Could you copy every entry exactly, with nothing changed?

Data provided
= Beginning of Section =
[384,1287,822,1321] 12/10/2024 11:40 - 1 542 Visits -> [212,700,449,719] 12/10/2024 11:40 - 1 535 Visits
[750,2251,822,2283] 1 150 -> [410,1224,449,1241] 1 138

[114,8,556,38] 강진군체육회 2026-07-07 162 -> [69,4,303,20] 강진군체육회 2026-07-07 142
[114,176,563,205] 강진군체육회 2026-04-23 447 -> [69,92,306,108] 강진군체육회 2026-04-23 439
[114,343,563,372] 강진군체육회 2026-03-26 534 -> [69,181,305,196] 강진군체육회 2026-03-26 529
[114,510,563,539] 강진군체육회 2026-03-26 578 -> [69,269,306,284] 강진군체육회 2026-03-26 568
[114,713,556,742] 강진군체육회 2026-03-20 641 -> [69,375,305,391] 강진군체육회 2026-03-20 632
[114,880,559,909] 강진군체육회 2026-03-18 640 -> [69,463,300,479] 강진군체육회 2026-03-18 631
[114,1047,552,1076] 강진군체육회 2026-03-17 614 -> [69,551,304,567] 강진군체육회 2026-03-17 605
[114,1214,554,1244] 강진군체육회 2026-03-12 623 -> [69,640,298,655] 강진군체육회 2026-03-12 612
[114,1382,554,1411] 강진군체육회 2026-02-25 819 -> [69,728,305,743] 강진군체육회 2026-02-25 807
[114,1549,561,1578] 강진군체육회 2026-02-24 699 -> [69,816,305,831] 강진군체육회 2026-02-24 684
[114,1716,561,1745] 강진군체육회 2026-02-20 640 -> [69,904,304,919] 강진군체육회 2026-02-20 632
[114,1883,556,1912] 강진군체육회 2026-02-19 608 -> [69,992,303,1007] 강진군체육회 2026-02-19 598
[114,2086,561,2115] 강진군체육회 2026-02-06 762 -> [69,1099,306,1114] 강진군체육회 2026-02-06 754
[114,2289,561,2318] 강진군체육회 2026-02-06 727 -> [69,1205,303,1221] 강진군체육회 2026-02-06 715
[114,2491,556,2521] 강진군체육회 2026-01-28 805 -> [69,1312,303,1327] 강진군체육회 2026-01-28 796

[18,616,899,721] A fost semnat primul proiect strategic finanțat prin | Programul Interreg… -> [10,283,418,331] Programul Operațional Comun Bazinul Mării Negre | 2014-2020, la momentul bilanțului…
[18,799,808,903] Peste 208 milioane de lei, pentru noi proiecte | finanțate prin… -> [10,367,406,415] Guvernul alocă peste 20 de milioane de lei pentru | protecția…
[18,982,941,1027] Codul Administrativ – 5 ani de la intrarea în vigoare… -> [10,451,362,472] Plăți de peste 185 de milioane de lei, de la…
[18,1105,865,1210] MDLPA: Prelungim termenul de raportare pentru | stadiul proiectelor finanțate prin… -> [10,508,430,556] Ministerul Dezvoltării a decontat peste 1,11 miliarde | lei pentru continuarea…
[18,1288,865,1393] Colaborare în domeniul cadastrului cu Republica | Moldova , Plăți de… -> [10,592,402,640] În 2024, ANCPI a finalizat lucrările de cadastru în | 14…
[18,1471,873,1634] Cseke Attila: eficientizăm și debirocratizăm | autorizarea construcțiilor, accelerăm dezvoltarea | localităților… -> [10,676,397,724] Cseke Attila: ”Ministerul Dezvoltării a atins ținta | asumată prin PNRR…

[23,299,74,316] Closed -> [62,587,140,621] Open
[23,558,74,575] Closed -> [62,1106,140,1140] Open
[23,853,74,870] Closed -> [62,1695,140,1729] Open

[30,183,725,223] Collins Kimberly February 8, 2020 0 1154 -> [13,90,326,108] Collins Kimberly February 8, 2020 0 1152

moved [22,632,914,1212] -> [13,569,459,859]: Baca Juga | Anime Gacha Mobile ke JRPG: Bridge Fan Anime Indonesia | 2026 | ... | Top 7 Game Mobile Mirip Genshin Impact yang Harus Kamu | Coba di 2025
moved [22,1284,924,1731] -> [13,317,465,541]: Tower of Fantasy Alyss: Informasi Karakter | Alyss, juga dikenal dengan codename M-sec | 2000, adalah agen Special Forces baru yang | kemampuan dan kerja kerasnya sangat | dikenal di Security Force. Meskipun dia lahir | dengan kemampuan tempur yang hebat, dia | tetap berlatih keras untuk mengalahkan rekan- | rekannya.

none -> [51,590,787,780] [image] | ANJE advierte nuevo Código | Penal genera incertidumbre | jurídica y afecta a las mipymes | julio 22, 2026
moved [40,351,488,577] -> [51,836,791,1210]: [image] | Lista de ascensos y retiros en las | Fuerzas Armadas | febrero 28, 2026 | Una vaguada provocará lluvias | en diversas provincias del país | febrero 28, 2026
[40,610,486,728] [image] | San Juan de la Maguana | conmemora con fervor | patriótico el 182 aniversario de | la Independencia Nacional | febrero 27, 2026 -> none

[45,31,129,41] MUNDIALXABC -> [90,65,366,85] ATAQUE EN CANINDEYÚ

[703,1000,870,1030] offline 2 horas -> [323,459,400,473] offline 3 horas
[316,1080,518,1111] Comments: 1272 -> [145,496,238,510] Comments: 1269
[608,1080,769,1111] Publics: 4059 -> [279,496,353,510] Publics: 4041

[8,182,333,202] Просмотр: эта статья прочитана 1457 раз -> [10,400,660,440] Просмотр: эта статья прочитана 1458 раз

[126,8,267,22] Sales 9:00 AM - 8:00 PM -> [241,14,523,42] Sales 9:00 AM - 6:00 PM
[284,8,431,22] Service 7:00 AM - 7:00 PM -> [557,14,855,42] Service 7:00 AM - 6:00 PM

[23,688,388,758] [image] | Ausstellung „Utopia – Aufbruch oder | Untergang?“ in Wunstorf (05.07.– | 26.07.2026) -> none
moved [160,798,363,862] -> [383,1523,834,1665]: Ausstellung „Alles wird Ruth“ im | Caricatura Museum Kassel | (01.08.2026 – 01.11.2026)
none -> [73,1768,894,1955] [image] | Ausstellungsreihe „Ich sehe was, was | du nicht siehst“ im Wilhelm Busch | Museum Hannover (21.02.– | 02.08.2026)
= End of Section =
Expected answer
[384,1287,822,1321] 12/10/2024 11:40 - 1 542 Visits -> [212,700,449,719] 12/10/2024 11:40 - 1 535 Visits
[750,2251,822,2283] 1 150 -> [410,1224,449,1241] 1 138

[114,8,556,38] 강진군체육회 2026-07-07 162 -> [69,4,303,20] 강진군체육회 2026-07-07 142
[114,176,563,205] 강진군체육회 2026-04-23 447 -> [69,92,306,108] 강진군체육회 2026-04-23 439
[114,343,563,372] 강진군체육회 2026-03-26 534 -> [69,181,305,196] 강진군체육회 2026-03-26 529
[114,510,563,539] 강진군체육회 2026-03-26 578 -> [69,269,306,284] 강진군체육회 2026-03-26 568
[114,713,556,742] 강진군체육회 2026-03-20 641 -> [69,375,305,391] 강진군체육회 2026-03-20 632
[114,880,559,909] 강진군체육회 2026-03-18 640 -> [69,463,300,479] 강진군체육회 2026-03-18 631
[114,1047,552,1076] 강진군체육회 2026-03-17 614 -> [69,551,304,567] 강진군체육회 2026-03-17 605
[114,1214,554,1244] 강진군체육회 2026-03-12 623 -> [69,640,298,655] 강진군체육회 2026-03-12 612
[114,1382,554,1411] 강진군체육회 2026-02-25 819 -> [69,728,305,743] 강진군체육회 2026-02-25 807
[114,1549,561,1578] 강진군체육회 2026-02-24 699 -> [69,816,305,831] 강진군체육회 2026-02-24 684
[114,1716,561,1745] 강진군체육회 2026-02-20 640 -> [69,904,304,919] 강진군체육회 2026-02-20 632
[114,1883,556,1912] 강진군체육회 2026-02-19 608 -> [69,992,303,1007] 강진군체육회 2026-02-19 598
[114,2086,561,2115] 강진군체육회 2026-02-06 762 -> [69,1099,306,1114] 강진군체육회 2026-02-06 754
[114,2289,561,2318] 강진군체육회 2026-02-06 727 -> [69,1205,303,1221] 강진군체육회 2026-02-06 715
[114,2491,556,2521] 강진군체육회 2026-01-28 805 -> [69,1312,303,1327] 강진군체육회 2026-01-28 796

[18,616,899,721] A fost semnat primul proiect strategic finanțat prin | Programul Interreg… -> [10,283,418,331] Programul Operațional Comun Bazinul Mării Negre | 2014-2020, la momentul bilanțului…
[18,799,808,903] Peste 208 milioane de lei, pentru noi proiecte | finanțate prin… -> [10,367,406,415] Guvernul alocă peste 20 de milioane de lei pentru | protecția…
[18,982,941,1027] Codul Administrativ – 5 ani de la intrarea în vigoare… -> [10,451,362,472] Plăți de peste 185 de milioane de lei, de la…
[18,1105,865,1210] MDLPA: Prelungim termenul de raportare pentru | stadiul proiectelor finanțate prin… -> [10,508,430,556] Ministerul Dezvoltării a decontat peste 1,11 miliarde | lei pentru continuarea…
[18,1288,865,1393] Colaborare în domeniul cadastrului cu Republica | Moldova , Plăți de… -> [10,592,402,640] În 2024, ANCPI a finalizat lucrările de cadastru în | 14…
[18,1471,873,1634] Cseke Attila: eficientizăm și debirocratizăm | autorizarea construcțiilor, accelerăm dezvoltarea | localităților… -> [10,676,397,724] Cseke Attila: ”Ministerul Dezvoltării a atins ținta | asumată prin PNRR…

[23,299,74,316] Closed -> [62,587,140,621] Open
[23,558,74,575] Closed -> [62,1106,140,1140] Open
[23,853,74,870] Closed -> [62,1695,140,1729] Open

[30,183,725,223] Collins Kimberly February 8, 2020 0 1154 -> [13,90,326,108] Collins Kimberly February 8, 2020 0 1152

moved [22,632,914,1212] -> [13,569,459,859]: Baca Juga | Anime Gacha Mobile ke JRPG: Bridge Fan Anime Indonesia | 2026 | ... | Top 7 Game Mobile Mirip Genshin Impact yang Harus Kamu | Coba di 2025
moved [22,1284,924,1731] -> [13,317,465,541]: Tower of Fantasy Alyss: Informasi Karakter | Alyss, juga dikenal dengan codename M-sec | 2000, adalah agen Special Forces baru yang | kemampuan dan kerja kerasnya sangat | dikenal di Security Force. Meskipun dia lahir | dengan kemampuan tempur yang hebat, dia | tetap berlatih keras untuk mengalahkan rekan- | rekannya.

none -> [51,590,787,780] [image] | ANJE advierte nuevo Código | Penal genera incertidumbre | jurídica y afecta a las mipymes | julio 22, 2026
moved [40,351,488,577] -> [51,836,791,1210]: [image] | Lista de ascensos y retiros en las | Fuerzas Armadas | febrero 28, 2026 | Una vaguada provocará lluvias | en diversas provincias del país | febrero 28, 2026
[40,610,486,728] [image] | San Juan de la Maguana | conmemora con fervor | patriótico el 182 aniversario de | la Independencia Nacional | febrero 27, 2026 -> none

[45,31,129,41] MUNDIALXABC -> [90,65,366,85] ATAQUE EN CANINDEYÚ

[703,1000,870,1030] offline 2 horas -> [323,459,400,473] offline 3 horas
[316,1080,518,1111] Comments: 1272 -> [145,496,238,510] Comments: 1269
[608,1080,769,1111] Publics: 4059 -> [279,496,353,510] Publics: 4041

[8,182,333,202] Просмотр: эта статья прочитана 1457 раз -> [10,400,660,440] Просмотр: эта статья прочитана 1458 раз

[126,8,267,22] Sales 9:00 AM - 8:00 PM -> [241,14,523,42] Sales 9:00 AM - 6:00 PM
[284,8,431,22] Service 7:00 AM - 7:00 PM -> [557,14,855,42] Service 7:00 AM - 6:00 PM

[23,688,388,758] [image] | Ausstellung „Utopia – Aufbruch oder | Untergang?“ in Wunstorf (05.07.– | 26.07.2026) -> none
moved [160,798,363,862] -> [383,1523,834,1665]: Ausstellung „Alles wird Ruth“ im | Caricatura Museum Kassel | (01.08.2026 – 01.11.2026)
none -> [73,1768,894,1955] [image] | Ausstellungsreihe „Ich sehe was, was | du nicht siehst“ im Wilhelm Busch | Museum Hannover (21.02.– | 02.08.2026)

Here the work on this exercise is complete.